COVID-19 has hit Scotland’s economy hard.
Unemployment rose by an estimated 8% by the end of 2020, as a direct result of the coronavirus pandemic. Scotland’s total economic output fell by an estimated 10%, with tourism especially suffering. In fact, as of March 2021, when travel restrictions have finally loosened, an estimated 70% of Scottish businesses catering to tourists have already suffered serious financial losses. This led the government to introduce a 25 million pounds recovery program to help the tourism industry.
Other losses, resulting from the pandemic, include food and drink exports, with the whiskey industry alone suffering an estimated 1 billion pounds in lost sales. This resulted from a 32% drop in exports to the US, and a total 70% drop in worldwide exports. Analysts have called this the biggest drop in Scotch exports in over 10 years.
Scotland holds many of Britain’s most important military bases.
Between 1960 and 1991, the US maintained a fleet of nuclear missile submarines at Holy Loch in Scotland. Britain has also kept their own nuclear missile submarines at Holy Loch from 1963 onwards.
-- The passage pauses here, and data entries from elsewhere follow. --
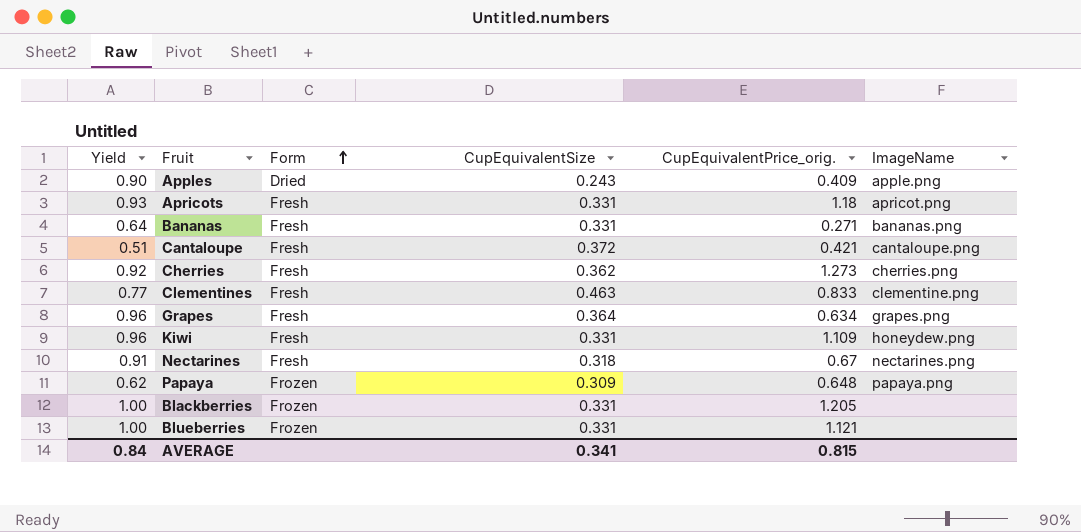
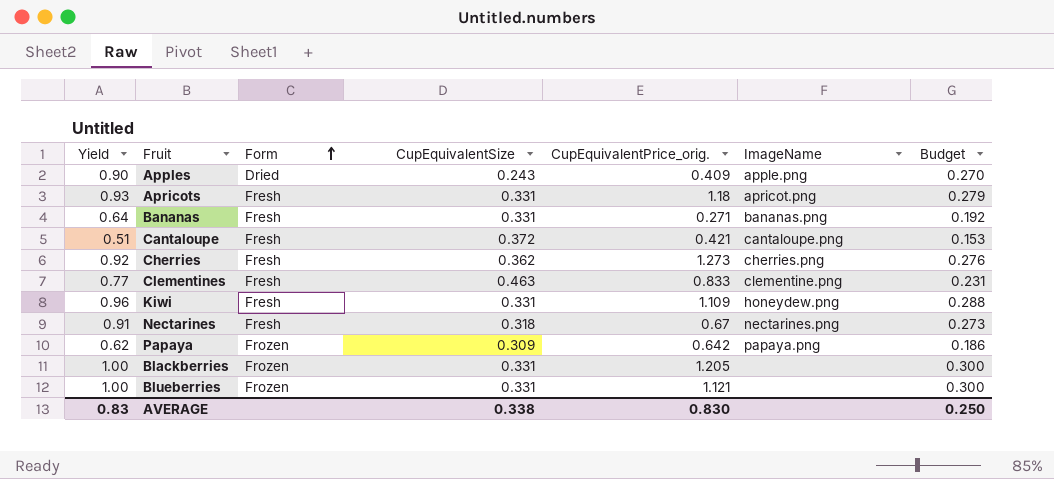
column Budget | formula: none -> [Yield] * 0.3
row Grapes: 0.96 | Fresh | 0.364 | 0.634 | grapes.png -> none
Papaya | CupEquivalentPrice_orig.: 0.648 -> 0.642
AVERAGE | Yield: 0.84 -> 0.83
AVERAGE | CupEquivalentSize: 0.341 -> 0.338
AVERAGE | CupEquivalentPrice_orig.: 0.815 -> 0.830

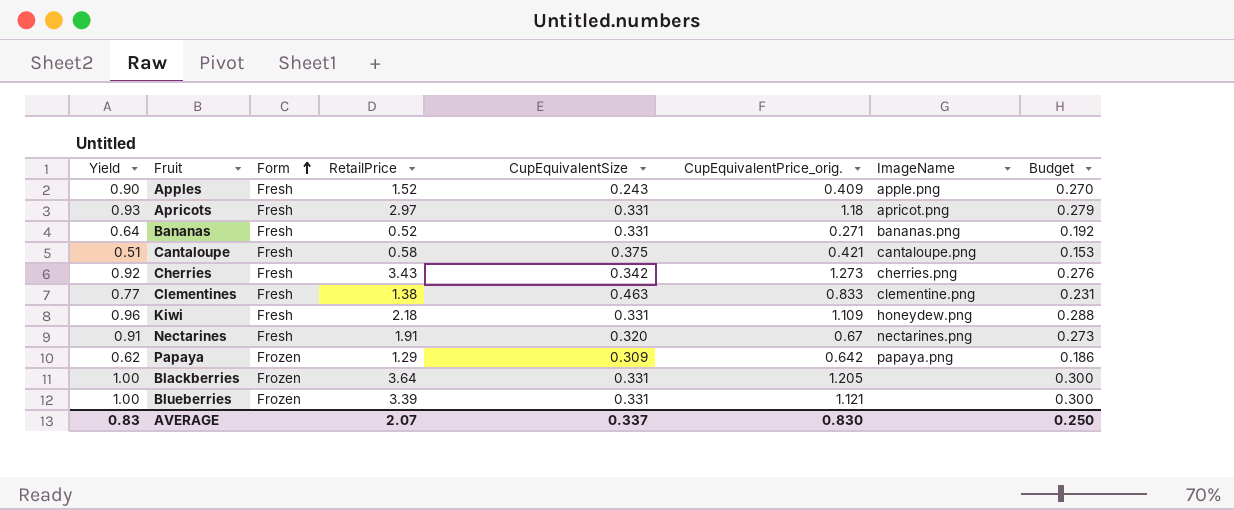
column RetailPrice | position: none -> 4
Apples | Form: Dried -> Fresh
Cantaloupe | CupEquivalentSize: 0.372 -> 0.375
Cherries | CupEquivalentSize: 0.362 -> 0.342
Nectarines | CupEquivalentSize: 0.318 -> 0.320
AVERAGE | CupEquivalentSize: 0.338 -> 0.337

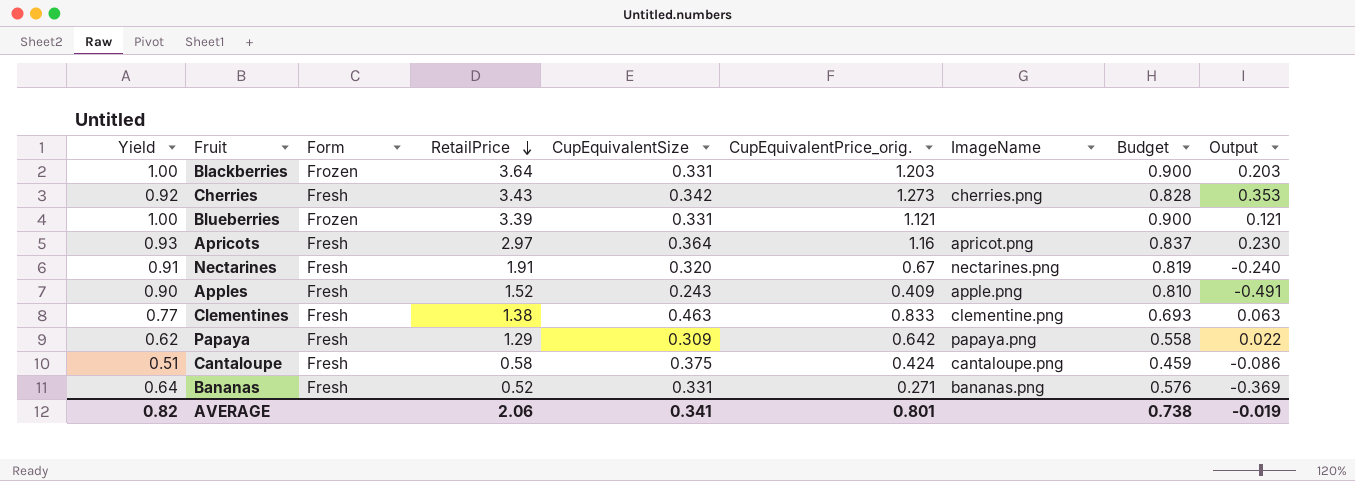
row order: Form ascending -> RetailPrice descending
column Budget | formula: [Yield] * 0.3 -> [Yield] * 0.9
column Output | formula: none -> [CupEquivalentPrice_orig.] - [Yield]
row Kiwi: 0.96 | Fresh | 2.18 | 0.331 | 1.109 | honeydew.png | 0.288 -> none
Blackberries | CupEquivalentPrice_orig.: 1.205 -> 1.203
Apricots | CupEquivalentSize: 0.331 -> 0.364
Apricots | CupEquivalentPrice_orig.: 1.18 -> 1.16
Papaya | Form: Frozen -> Fresh
Cantaloupe | CupEquivalentPrice_orig.: 0.421 -> 0.424
AVERAGE | Yield: 0.83 -> 0.82
AVERAGE | RetailPrice: 2.07 -> 2.06
AVERAGE | CupEquivalentSize: 0.337 -> 0.341
AVERAGE | CupEquivalentPrice_orig.: 0.830 -> 0.801
AVERAGE | Budget: 0.250 -> 0.738

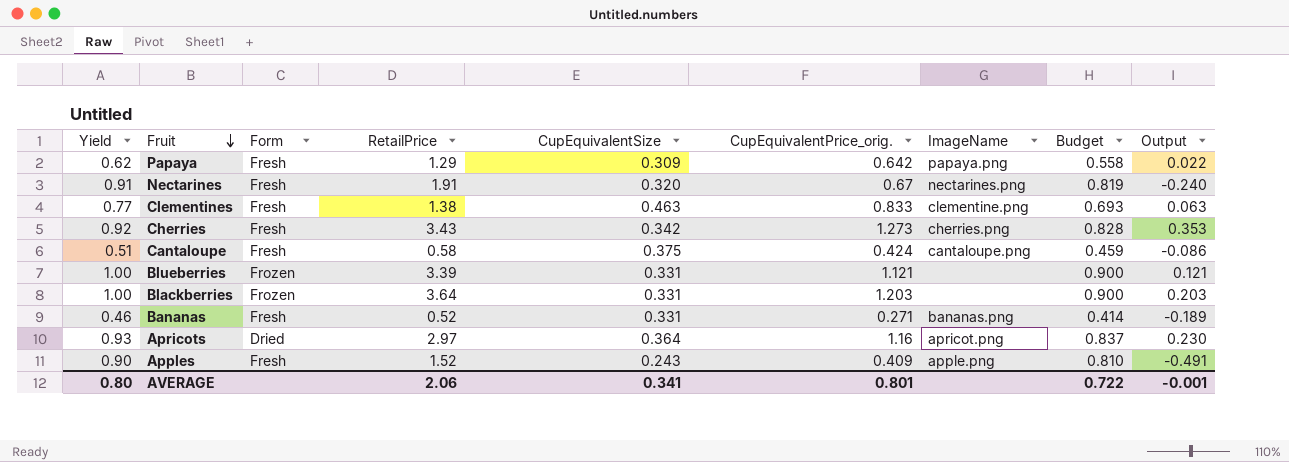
row order: RetailPrice descending -> Fruit descending
Bananas | Yield: 0.64 -> 0.46
Bananas | Budget: 0.576 -> 0.414
Bananas | Output: -0.369 -> -0.189
Apricots | Form: Fresh -> Dried
AVERAGE | Yield: 0.82 -> 0.80
AVERAGE | Budget: 0.738 -> 0.722
AVERAGE | Output: -0.019 -> -0.001

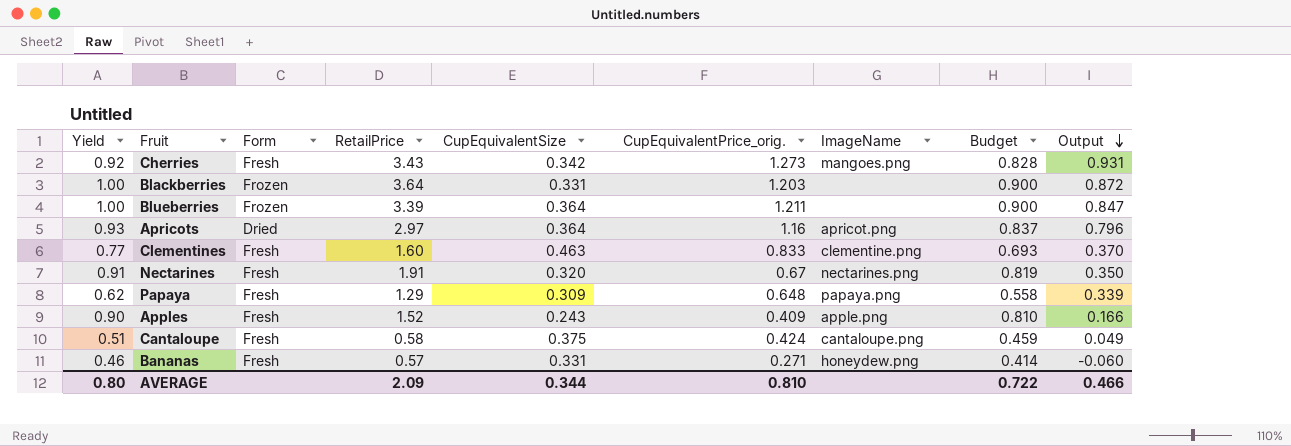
row order: Fruit descending -> Output descending
column Output | formula: [CupEquivalentPrice_orig.] - [Yield] -> [CupEquivalentPrice_orig.] - [CupEquivalentSize]
Cherries | ImageName: cherries.png -> mangoes.png
Blueberries | CupEquivalentSize: 0.331 -> 0.364
Blueberries | CupEquivalentPrice_orig.: 1.121 -> 1.211
Clementines | RetailPrice: 1.38 -> 1.60
Papaya | CupEquivalentPrice_orig.: 0.642 -> 0.648
Bananas | RetailPrice: 0.52 -> 0.57
Bananas | ImageName: bananas.png -> honeydew.png
AVERAGE | RetailPrice: 2.06 -> 2.09
AVERAGE | CupEquivalentSize: 0.341 -> 0.344
AVERAGE | CupEquivalentPrice_orig.: 0.801 -> 0.810
AVERAGE | Output: -0.001 -> 0.466

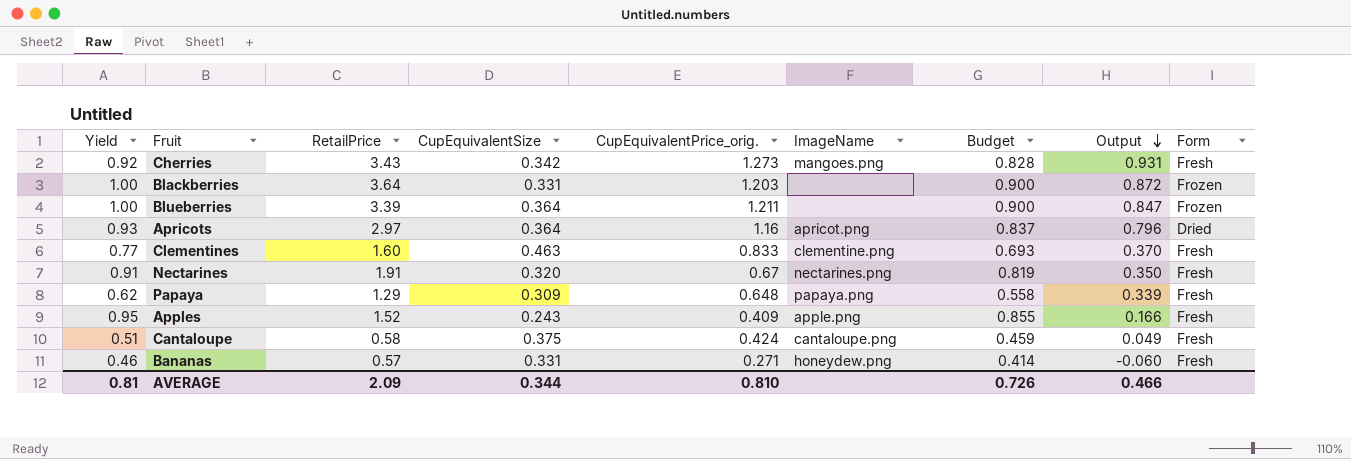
column Form | position: 3 -> 9
Apples | Yield: 0.90 -> 0.95
Apples | Budget: 0.810 -> 0.855
AVERAGE | Yield: 0.80 -> 0.81
AVERAGE | Budget: 0.722 -> 0.726

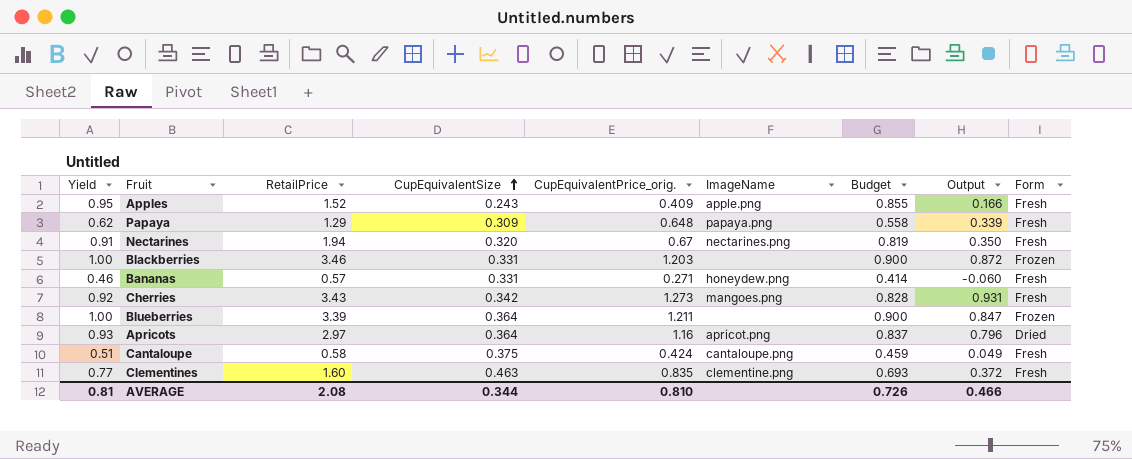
row order: Output descending -> CupEquivalentSize ascending
Nectarines | RetailPrice: 1.91 -> 1.94
Blackberries | RetailPrice: 3.64 -> 3.46
Clementines | CupEquivalentPrice_orig.: 0.833 -> 0.835
Clementines | Output: 0.370 -> 0.372
AVERAGE | RetailPrice: 2.09 -> 2.08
Today, Britain still keeps their nuclear missile submarines in Scotland, at Gare Loch. This has previously caused protests from anti-nuclear activists, but the government has refused to concede.
The Royal Air Force (RAF) also has an airbase in Scotland, the northernmost in the entire United Kingdom. Located at Moray, the base hosts three squadrons of Eurofighter Typhoon jets, which are able to respond to enemy attacks across the North Sea in minutes.
Scotland enjoys fame from its musical tradition.
A common stereotype from Scotland involves men in kilts, an item of traditional Scottish clothing, playing bagpipes. Unlike other stereotypes, however, this does not particularly count as offensive, as Scots take great pride both in wearing kilts and playing bagpipes. That said, other instruments also feature in traditional Scottish music. These include the clarsach, a form of harp native to Scotland, as well as fiddles and accordions.
Scottish cuisine enjoys similar fame.
Haggis makes up the most famous Scottish food item in the world, as iconic as bagpipes when it comes to Scottish culture. It involves stuffing a sheep’s heart, liver, and lungs into its stomach, along with oatmeal, onions, salt, soup stock, and spices. It then gets cooked together before getting served as one large sausage. The dish enjoys such popularity in Scotland that even fast-food restaurants serve it, fried in oil. It can even get served as a substitute for fish with chips, or sliced, as a patty in burgers. Some pizzas in Scotland even feature haggis among their toppings.